• [Data for this exercise]
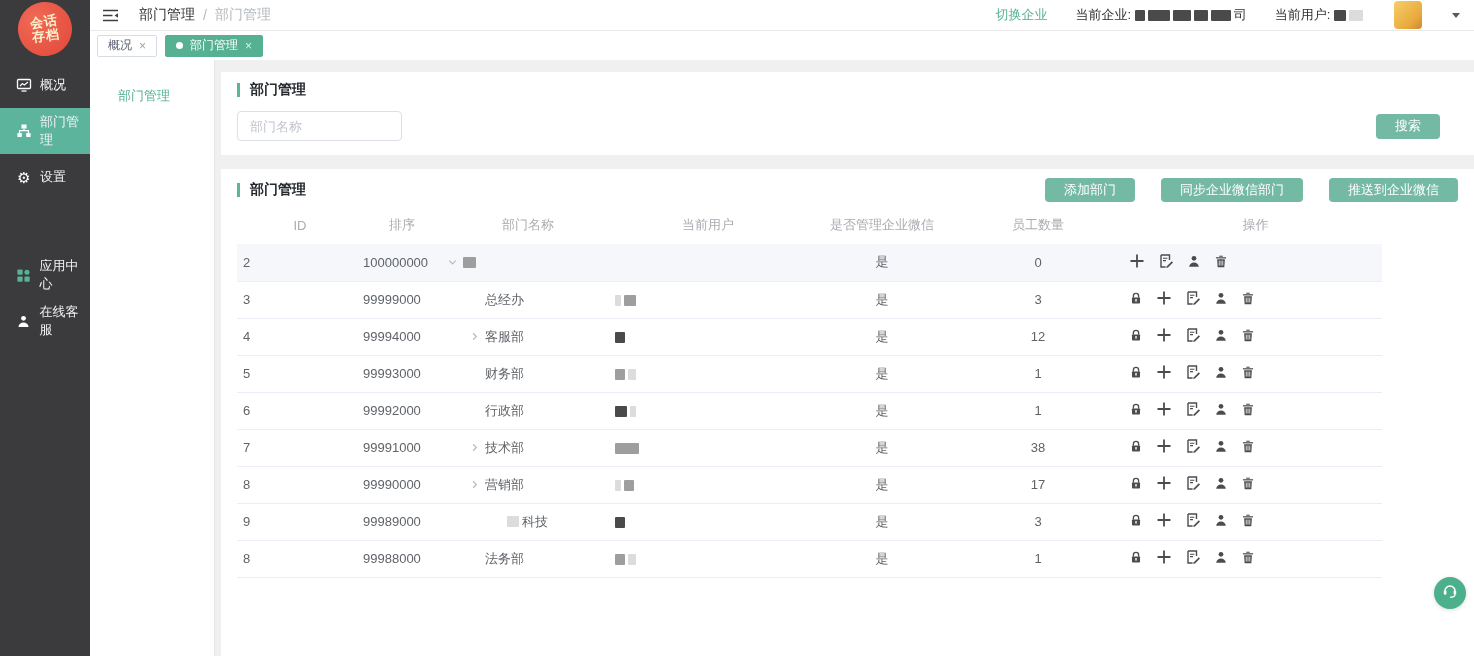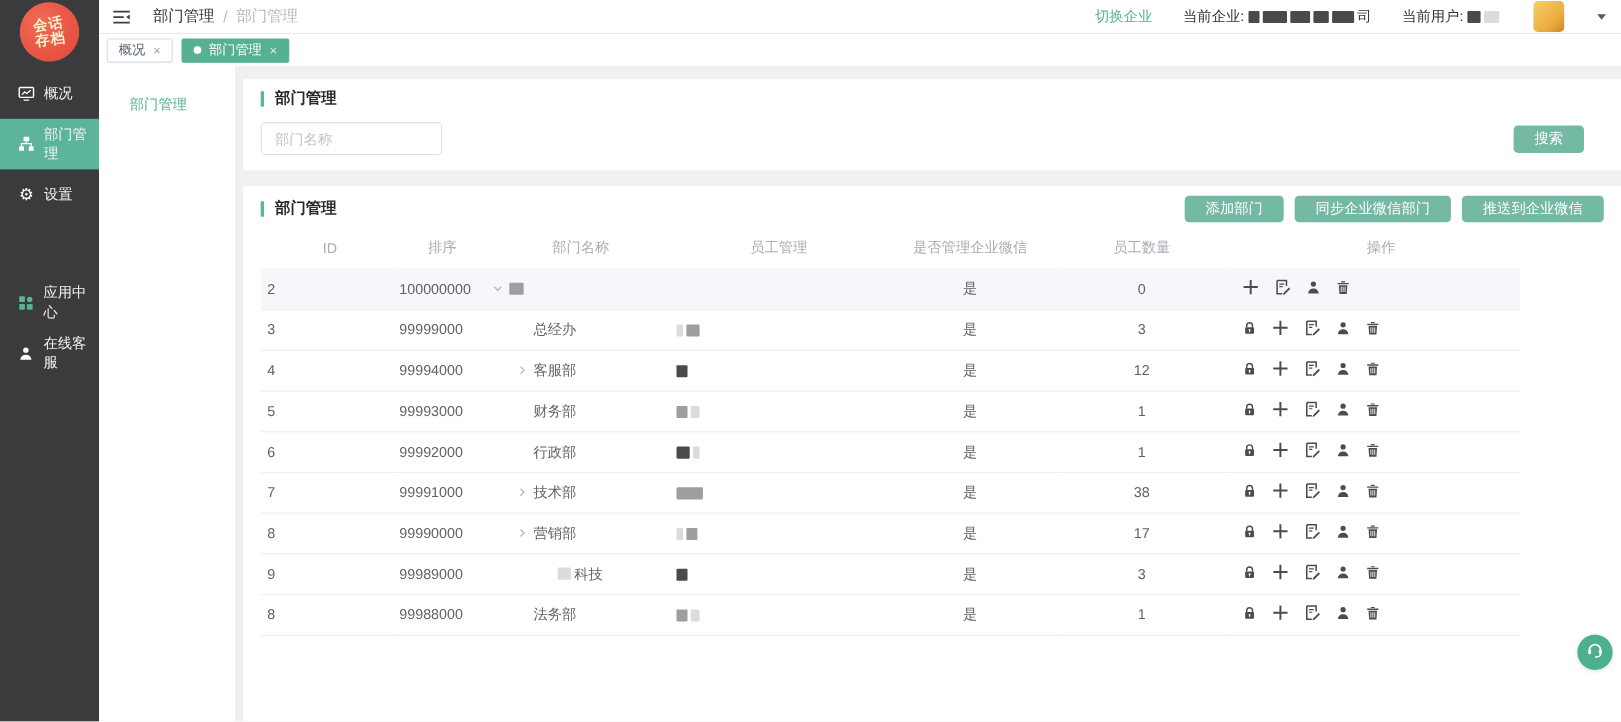--- a/index.html
+++ b/index.html
@@ -49,21 +49,21 @@
   .green-bar { width:3px; height:14px; background:#5cb49c; margin-right:10px; }
   .card-title { font-size:14px; font-weight:bold; color:#24292e; }
   .search-line { display:flex; align-items:center; justify-content:space-between; margin-top:12px; }
   .dept-input { width:165px; height:30px; border:1px solid #dcdfe6; border-radius:4px; font-size:13px; padding:0 12px; color:#606266; outline:none; font-family:inherit; }
   .dept-input::placeholder { color:#c0c4cc; }
   .btn { background:#74b9a3; color:#fff; border:none; border-radius:4px; font-size:13px; height:25px; padding:0 19px; cursor:pointer; font-family:inherit; }
   .search-btn { margin-right:18px; }
 
   .card-table { margin-top:14px; padding:9px 16px 0; height:491px; overflow:hidden; }
   .table-head-row { display:flex; align-items:center; justify-content:space-between; }
-  .table-btns { display:flex; gap:10px; }
+  .table-btns { display:flex; gap:26px; }
   .table-btns .btn { height:24px; }
 
   table { border-collapse:collapse; table-layout:fixed; width:1145px; margin-top:4px; font-size:13px; }
   th { font-weight:400; color:#a9acb2; text-align:center; height:38px; padding-left:6px; }
   th.center,td.center { text-align:center; padding-left:0; }
   th.ops,td.ops { padding-left:16px; }
   td { height:37px; border-bottom:1px solid #ebeef5; color:#5f6368; padding-left:6px; }
   tr.hl td { background:#f5f7fa; }
   .nwrap { display:flex; align-items:center; }
   .caret { width:16px; display:inline-flex; align-items:center; cursor:pointer; }
@@ -207,21 +207,21 @@
           <col style="width:192px">
             <col style="width:162px">
             <col style="width:150px">
             <col style="width:269px">
         </colgroup>
         <thead>
             <tr id="thead-row">
               <th class="">ID</th>
               <th class="">排序</th>
               <th class="">部门名称</th>
-              <th class="">员工管理</th>
+              <th class="">当前用户</th>
               <th class="center">是否管理企业微信</th>
               <th class="center">员工数量</th>
               <th class="ops">操作</th>
             </tr>
           </thead>
         <tbody>
             <tr class="hl">
               <td>2</td>
               <td>100000000</td>
               <td>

• [What to produce] For this exercise, find all lines in the records containing the word "center" and copy them.

• [Solution]
   .search-line { display:flex; align-items:center; justify-content:space-between; margin-top:12px; }
   .table-head-row { display:flex; align-items:center; justify-content:space-between; }
   th { font-weight:400; color:#a9acb2; text-align:center; height:38px; padding-left:6px; }
   th.center,td.center { text-align:center; padding-left:0; }
   .nwrap { display:flex; align-items:center; }
   .caret { width:16px; display:inline-flex; align-items:center; cursor:pointer; }
               <th class="center">是否管理企业微信</th>
               <th class="center">员工数量</th>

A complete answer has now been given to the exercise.